В ответ он получил такой энергетический удар, что чуть не вылетел из кресла.
– Можешь не отвечать, дочка, я не настаиваю.
С эмоциями Ликуша справилась:
– Дядя Серёжа, он играет со мной, как кошка с мышкой. А я его, гада, люблю.
Весь остаток пути они молчали; каждый думал о своём.
17
Ежедневно, по вечерам, Кинжал передавал шефу полстранички печатного текста – с информацией об экономическом и финансовом положении в стране.
Это были только факты – без всякого анализа и комментариев.
Чувствовалось: вот-вот…
Второй час слушал Желвак доклад своего заместителя по безопасности Алекса.
Картина жизни Алёны Евгеньевны Уробовой складывалась из множества мелочей и деталей, которые вполне логично лепились одна к другой. Вырисовывалась тяжёлая жизнь невезучей страстной женщины. Она разоряла гнёзда, уводила чужих мужей. Бог наказал её болезнью сына. Родители ушли из жизни один за другим ещё лет десять назад.
По всему было видно, что самыми счастливыми были последние пять, когда она была с Желваком. В доказательство Шеремет отыскал её письма подруге в Мурманск. А письмо – это серьёзный документ. Там, кроме почерка, есть ещё штемпели на конверте.

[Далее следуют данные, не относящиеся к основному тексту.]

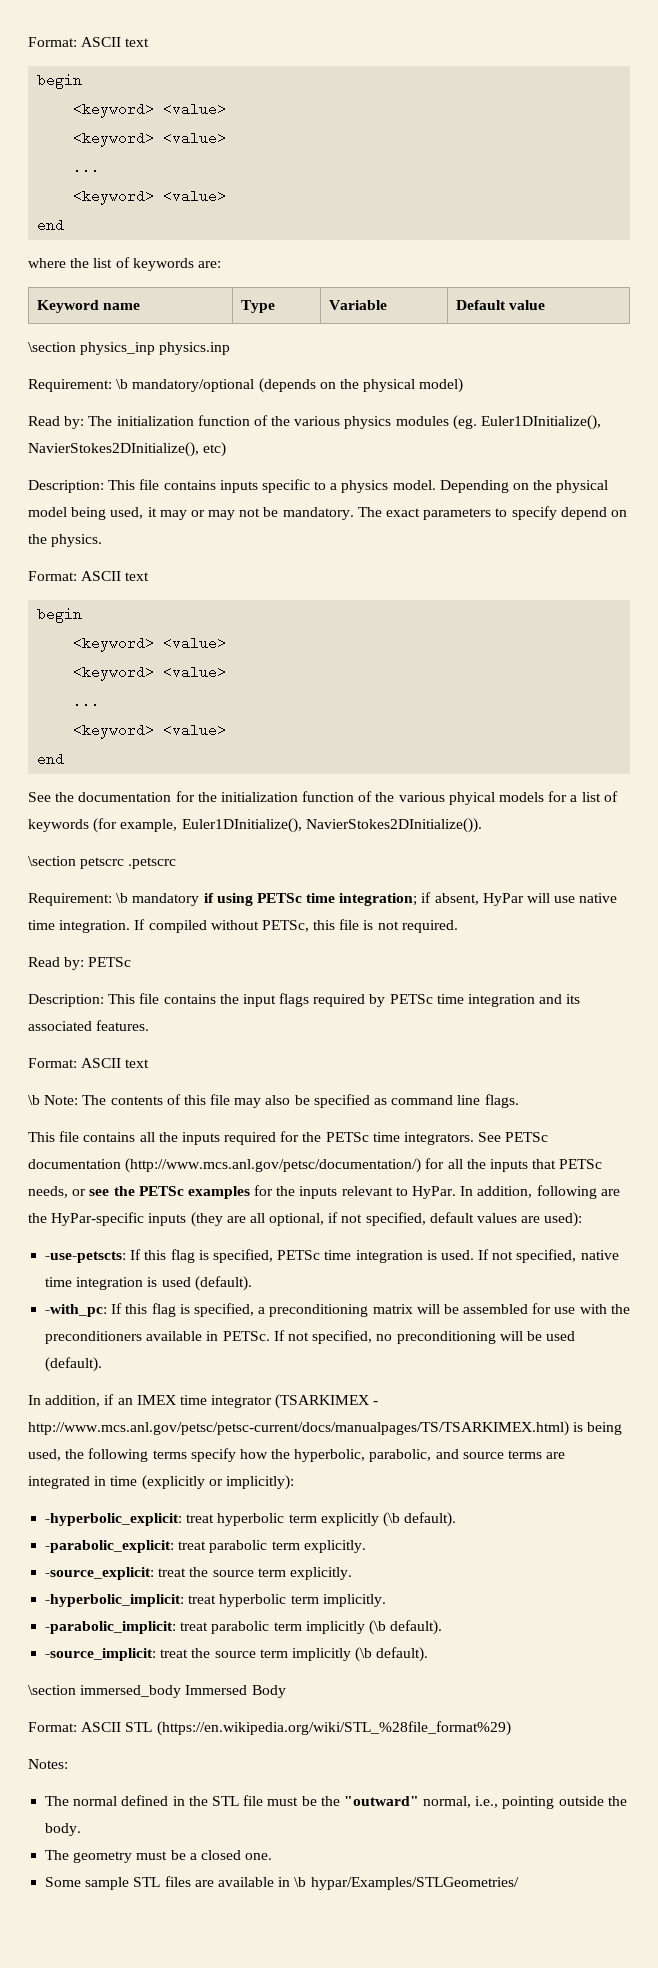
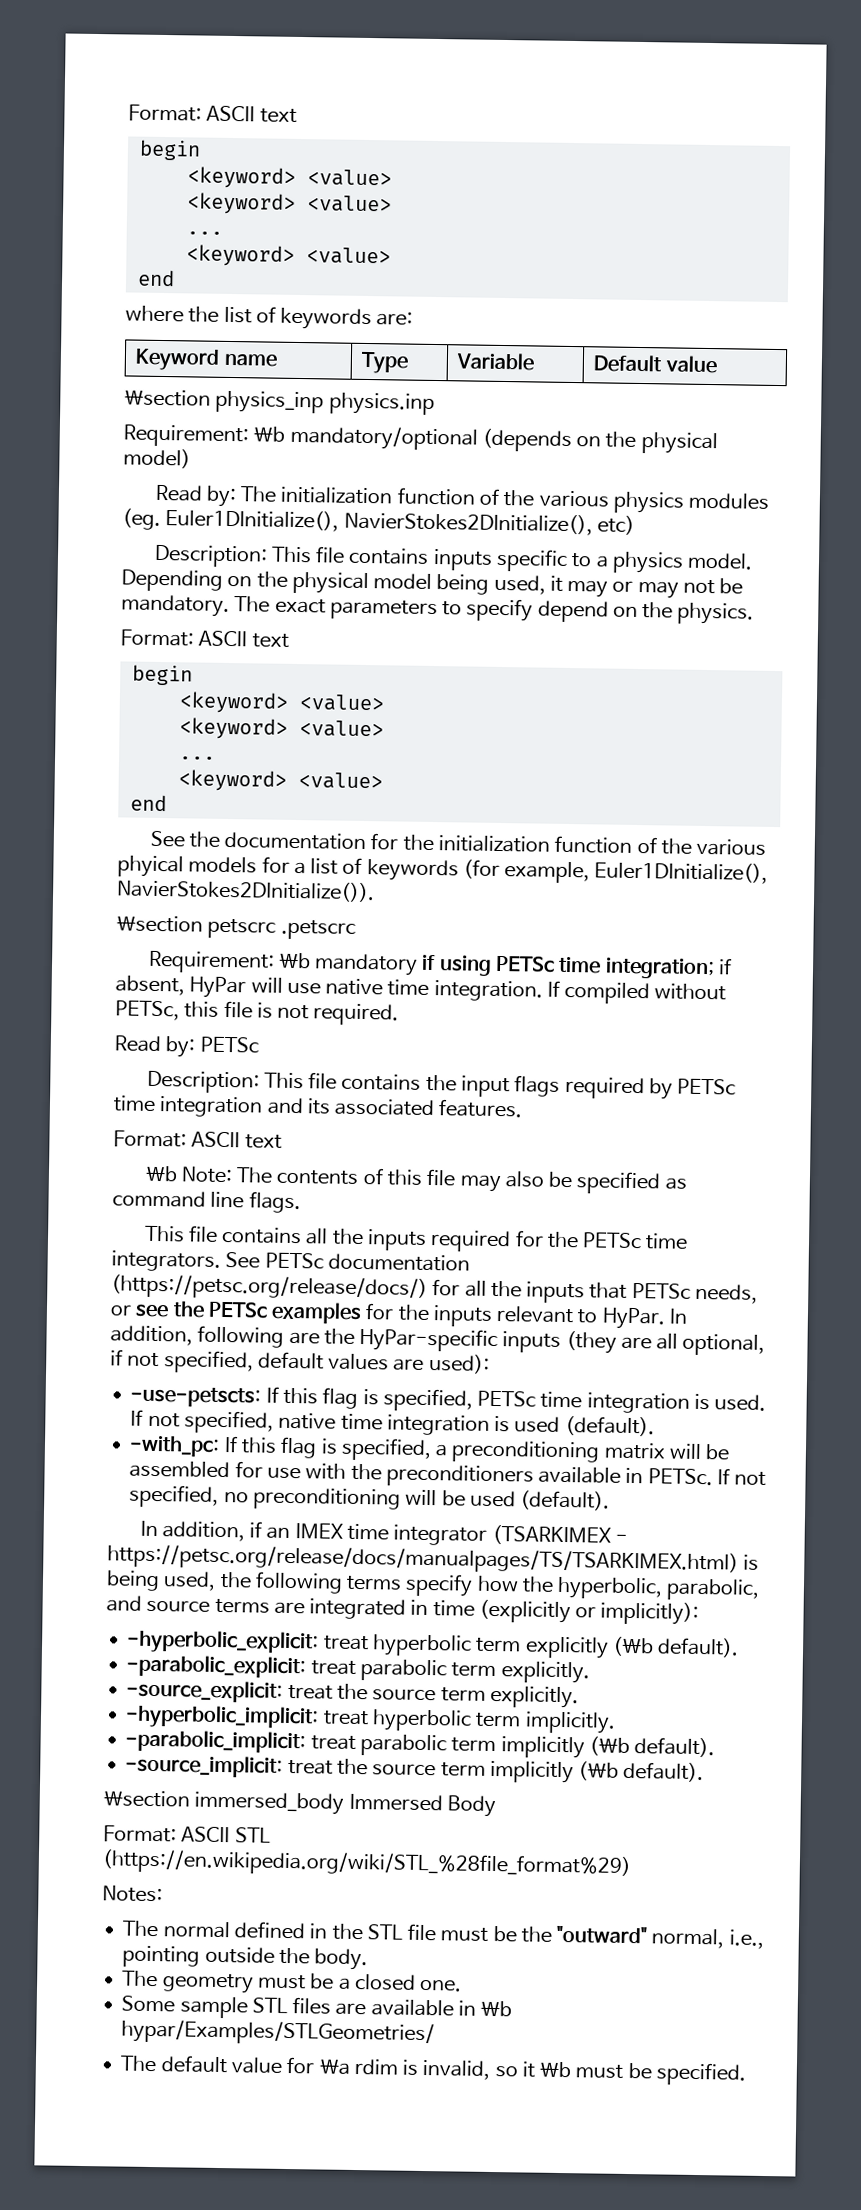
[125,1158,422,1173] (http://www.mcs.anl.gov/petsc/documentation/) -> [111,1274,428,1301] (https://petsc.org/release/docs/)
[28,1421,569,1436] http://www.mcs.anl.gov/petsc/petsc-current/docs/manualpages/TS/TSARKIMEX.html) -> [107,1544,739,1576] https://petsc.org/release/docs/manualpages/TS/TSARKIMEX.html)
(519, 1883) none -> [120,2055,746,2086] // The default value for \a rdim is invalid, so it \b must be specified.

Полковник, как он выразился, по-пластунски перепахал весь Калининград. Никаких признаков, что побег из дома с чужим мужем-офицером – это легенда, обнаружено не было. Он поехал в Питер, нашёл соседей Алёнки, и они всё подтвердили и опознали по фотографиям сначала очень счастливую, а потом несчастную чету. Был полковник и в роддоме, где появился на свет сын Алёнки, Егор. Документы в полном порядке, даже нашлась одна нянечка, она помнила роженицу и офицера, который их забирал домой.
И тут Желвак вдруг задал своему заместителю неожиданный вопрос:
– Скажи, Алекс, а ты проверялся? Уверен, что за тобой не было хвоста?
Полковник обалдел:
– А почему должен был быть хвост?
– Алекс, отвечай на вопрос – проверялся или нет? Только – как на духу.
– Я проверяюсь инстинктивно, у меня рефлекс. Я и по улицам хожу так, что за мной может уследить только системная наружка. Это в крови, Палыч.
Желвака ответ не удовлетворил.
Но ни единого факта, доказывающего, что его полковника водили за нос, не было и не ощущалось ни в Калининграде, ни в Питере, ни в Кузбассе, ни в Москве.
Документы налицо, десятки опрошенных свидетелей.
Но Желвак продолжал сомневаться.
Умирает женщина. Тяжело умирает. И на смертном одре вдруг просит за постороннего человека, сына бывшего любовника, вполне взрослого, образованного. Она могла попросить устроить его на престижную работу, открыть фирму и дать средства на раскрутку – это было бы понятно. Но просьба сформулирована именно так, что Желвак должен был взять Чекашкина к себе, вести его по жизни. Алёне Уробовой нужно было, чтобы протеже хоть на какое-то время оказался рядом с руководителем Холдинга. Вопрос – зачем? С какой целью?